Winter Storm Nemo just blew through Boston, leaving about five feet of snow on yards, driveways, and, well, everywhere. The shared nuisance of digging out cars and sidewalks creates a social environment that’s somewhat unparalleled; neighbors talk to each other, smile at each other, help each other. Snow– a common nemesis– becomes a social medium.
Snow can also be, of course, a good spontaneous building material. It’s safe to say that while many labored to clear space, other playful people took the products of snow shoveler’s labor to build snow forts in whatever space they can find.
So, the two things that seem to happen in parallel are:
A. We talk to each other because we suddenly all have something (negatively viewed) in common
B. We literally build stuff together because suddenly there is available materials.
What if we could bring the two together in a non snowy space?
On Friday nights where I work, the parents who come are deservedly tired. It’s the end of a school and work week. Some adults still wear work uniforms. When I walk down the hallways, the exchanges I see between adults parallel the exchanges I see on my street after a blizzard.
“Whew. I just needed to sit down.” [finds coveted space on bench, sighs]
“Me, too. This was a crazy week.” [settles back into bench]
These adults already have their “snow”– but instead of a blizzard, it’s the shared experience of being grown-ups who work hard, love their kids through the good and bad, and somehow, at the end of a long week, manage to end up at a place where those kids like to be. Simultaneously, their kids are doing the play space version of what they do after a snowstorm– they’re making stuff and playing around.
Could we design some spatial intervention that builds on this concept of “Me, too” while also engaging kids in the process? What is the institutional version of a movable, morphable, snow-like building material that can connect people in struggle?
Since the tired adults in question are already sitting on the few available benches in the space, this immediately reminded me of a bench that my friends Ben Durrell and Mika Gilmore recently designed for the deCordova Sculpture Park and the ArchitectureBoston Expo:
I can imagine the bench– called the c612– being used as a slide, a recliner, or a place to hide in plain sight. You can sit back to back, on top, or even under it.
It reminded me of other recent “seating interventions” I’ve seen, from Adriaan Geuze/West 8’s hammocks on Governor’s Island:
To Bevan Weissman’s Web, a triple hammock sculpture made of climbing rope and wood:
To the bases of Shouwburgplein’s amazing, movable lampposts (also Adriaan Geuze), which act as benches, beds, and more. My colleague, who grew up in Rotterdam, says that they’re a relaxing place to people watch.
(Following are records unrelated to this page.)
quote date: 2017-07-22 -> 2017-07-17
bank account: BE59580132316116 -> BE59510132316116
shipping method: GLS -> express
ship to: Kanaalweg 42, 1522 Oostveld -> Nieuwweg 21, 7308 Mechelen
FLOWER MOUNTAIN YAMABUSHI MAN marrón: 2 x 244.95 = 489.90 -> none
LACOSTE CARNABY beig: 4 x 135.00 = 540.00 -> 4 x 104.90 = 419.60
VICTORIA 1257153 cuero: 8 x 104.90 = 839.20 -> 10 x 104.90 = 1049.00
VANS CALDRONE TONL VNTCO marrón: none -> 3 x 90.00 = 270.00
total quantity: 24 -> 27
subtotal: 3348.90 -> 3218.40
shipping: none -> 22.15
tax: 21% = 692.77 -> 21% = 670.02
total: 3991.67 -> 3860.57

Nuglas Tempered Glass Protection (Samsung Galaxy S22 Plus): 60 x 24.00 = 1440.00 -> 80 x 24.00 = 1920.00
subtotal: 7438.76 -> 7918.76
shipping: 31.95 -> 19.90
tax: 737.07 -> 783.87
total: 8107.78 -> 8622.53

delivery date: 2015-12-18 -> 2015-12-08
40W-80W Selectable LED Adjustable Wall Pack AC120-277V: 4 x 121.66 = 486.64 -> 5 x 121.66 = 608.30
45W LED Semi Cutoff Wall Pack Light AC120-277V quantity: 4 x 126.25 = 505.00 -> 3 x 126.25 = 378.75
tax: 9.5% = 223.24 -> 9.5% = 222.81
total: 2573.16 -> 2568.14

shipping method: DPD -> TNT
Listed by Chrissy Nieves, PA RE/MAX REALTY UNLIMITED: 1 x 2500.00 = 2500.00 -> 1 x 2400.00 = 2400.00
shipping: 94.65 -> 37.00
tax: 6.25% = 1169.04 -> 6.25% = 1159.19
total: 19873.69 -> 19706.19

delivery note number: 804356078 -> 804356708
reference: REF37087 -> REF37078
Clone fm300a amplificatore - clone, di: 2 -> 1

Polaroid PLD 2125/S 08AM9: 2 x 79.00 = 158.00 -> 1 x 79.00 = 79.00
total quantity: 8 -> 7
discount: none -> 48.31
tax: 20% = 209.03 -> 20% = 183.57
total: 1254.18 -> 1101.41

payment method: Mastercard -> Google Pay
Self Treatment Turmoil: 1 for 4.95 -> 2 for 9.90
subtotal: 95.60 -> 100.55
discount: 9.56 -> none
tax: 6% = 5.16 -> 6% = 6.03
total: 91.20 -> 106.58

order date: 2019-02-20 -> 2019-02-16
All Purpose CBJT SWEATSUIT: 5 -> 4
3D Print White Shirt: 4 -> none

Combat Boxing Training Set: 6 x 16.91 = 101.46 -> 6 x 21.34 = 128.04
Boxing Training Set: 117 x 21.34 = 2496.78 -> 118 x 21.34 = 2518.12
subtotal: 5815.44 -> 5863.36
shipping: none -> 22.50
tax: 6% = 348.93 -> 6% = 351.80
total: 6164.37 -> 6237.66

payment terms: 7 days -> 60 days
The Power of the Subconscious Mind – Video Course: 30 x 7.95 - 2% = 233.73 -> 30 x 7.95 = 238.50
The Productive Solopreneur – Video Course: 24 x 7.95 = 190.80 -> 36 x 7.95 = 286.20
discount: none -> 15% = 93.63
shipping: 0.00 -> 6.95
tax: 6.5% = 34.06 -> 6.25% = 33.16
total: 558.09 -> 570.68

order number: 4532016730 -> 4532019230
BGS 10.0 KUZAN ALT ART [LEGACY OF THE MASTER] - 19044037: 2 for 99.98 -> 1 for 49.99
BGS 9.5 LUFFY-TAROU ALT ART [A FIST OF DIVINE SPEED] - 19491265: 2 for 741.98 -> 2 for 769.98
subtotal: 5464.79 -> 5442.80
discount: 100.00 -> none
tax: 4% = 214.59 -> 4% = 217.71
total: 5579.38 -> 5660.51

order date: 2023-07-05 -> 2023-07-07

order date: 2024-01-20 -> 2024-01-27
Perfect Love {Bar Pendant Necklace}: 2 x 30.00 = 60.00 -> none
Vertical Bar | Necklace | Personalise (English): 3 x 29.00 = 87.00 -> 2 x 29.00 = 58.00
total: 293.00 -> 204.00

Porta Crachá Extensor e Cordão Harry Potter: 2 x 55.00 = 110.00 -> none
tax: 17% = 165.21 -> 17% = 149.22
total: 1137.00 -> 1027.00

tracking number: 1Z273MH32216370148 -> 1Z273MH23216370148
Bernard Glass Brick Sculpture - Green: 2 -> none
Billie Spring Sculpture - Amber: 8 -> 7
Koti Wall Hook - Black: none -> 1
What could (or does– please share examples, if you have them!) a morphable, social seating system in a museum look like? Would it be a corner with mattresses, couches and sheets– basically a public living room, with permission to much things up? Snow is interesting because it creates a sense of shared fun or shared misery– something to work with, or something to deal with. What would the seating equivalent of snow look like in a cozy corner of a public space?